In order to cease any controversy and bad press for the school, administrators are able to punish and call into question comments made by students online, hours after the last bell rung. Even student publications such as high school newspapers and magazines are often regulated by high school officials to affirm that a positive image of the school is forecasted to the surrounding community. This all begs the question: does free speech exist in American schools?

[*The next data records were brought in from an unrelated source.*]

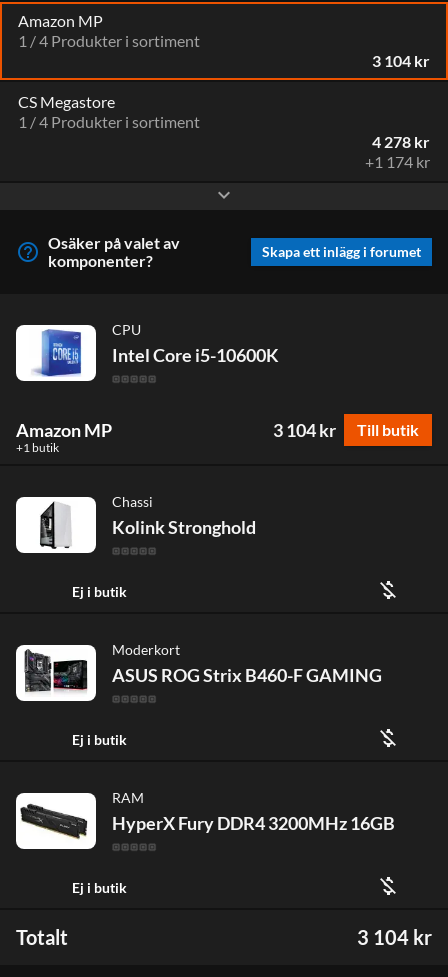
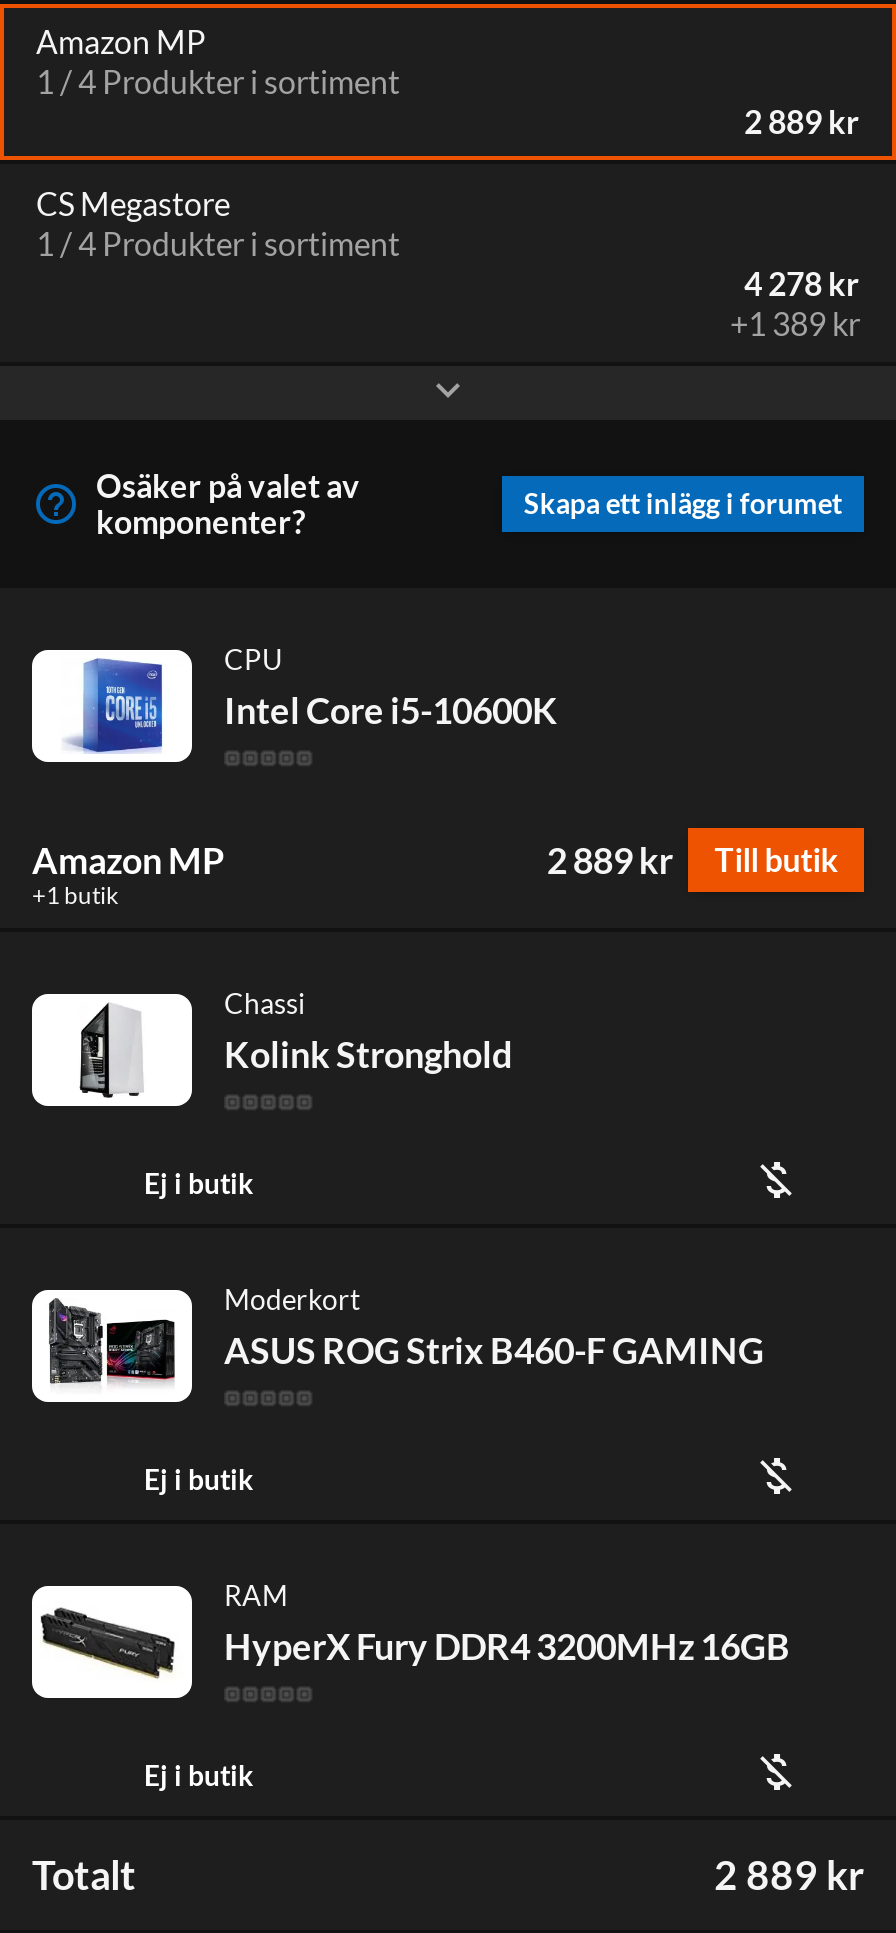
- 3 104 kr
+ 2 889 kr

- +1 174 kr
+ +1 389 kr

- 3 104 kr Till butik
+ 2 889 kr Till butik

- 3 104 kr
+ 2 889 kr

According to the Supreme Court’s website, some examples of free speech includes the freedom not the speak, peaceful protest, engagement in symbolic speech, and the right to use offensive words or phrases to promote a political message. Many of the decisions made by the Supreme Court defining what free speech is not has to do with actions during school which includes students making an obscure speech at school-sponsored events, students advocating illegal drug use at a school-sponsored event, and the printing of articles in school newspapers over the objection of school administration. With many verdicts going against the free speech of students, the rights students have under the Tinker decision seems to be dwindling to the point where it is just expected for school administration to have the fight to censure what students can and can not say.
Free speech is not the right to agree with the governing authority, it is the right to speak and demonstrate in accordance to one’s own conscience. When one must censor their thoughts and beliefs for fear of retaliation, intellect is restricted, and it becomes a one-sided debate where the public speech of students is restricted to the will and mercy of the school. It seems almost ironic that schools, institutions founded to help people notice and fix the problems in society, would shield themselves from the same scrutiny and logic that they taught people to think with. The internet has driven schools and places of employment to become more paranoid about the speech of the people they believe to represent them.
Should schools truly be advising students over the internet and punishing them for things said and posted online on social media websites? This continue to remains the question and will continue to remain in debate for years to come. Technology will only continue to improve, and with the recent addition to the massive amounts of Chromebooks distributed throughout the school, additional technology will continue to slide its way through the doors of Middletown High School North in the coming years. This question will only grow and develop as this technological trend continue.
Given the recent events that took place at the Charlie Hebdo’s magazine headquarters in Paris, France, it causes the value of free speech to be taken more seriously. In American schools, students are silenced at the will of schools, but in other places, journalist are willing to, and have, died for their right to speak freely. A person can not live their life in a muzzle, it is by nature that people have their own opinions and thoughts, and although we live in a world where free speech has become more and more into question, it is important to continue to speak in accordance to conscience. Without that, we, even as teenagers in a high school, becomes nothing more but a mindless flock of sheep being led by a shepherd in a field.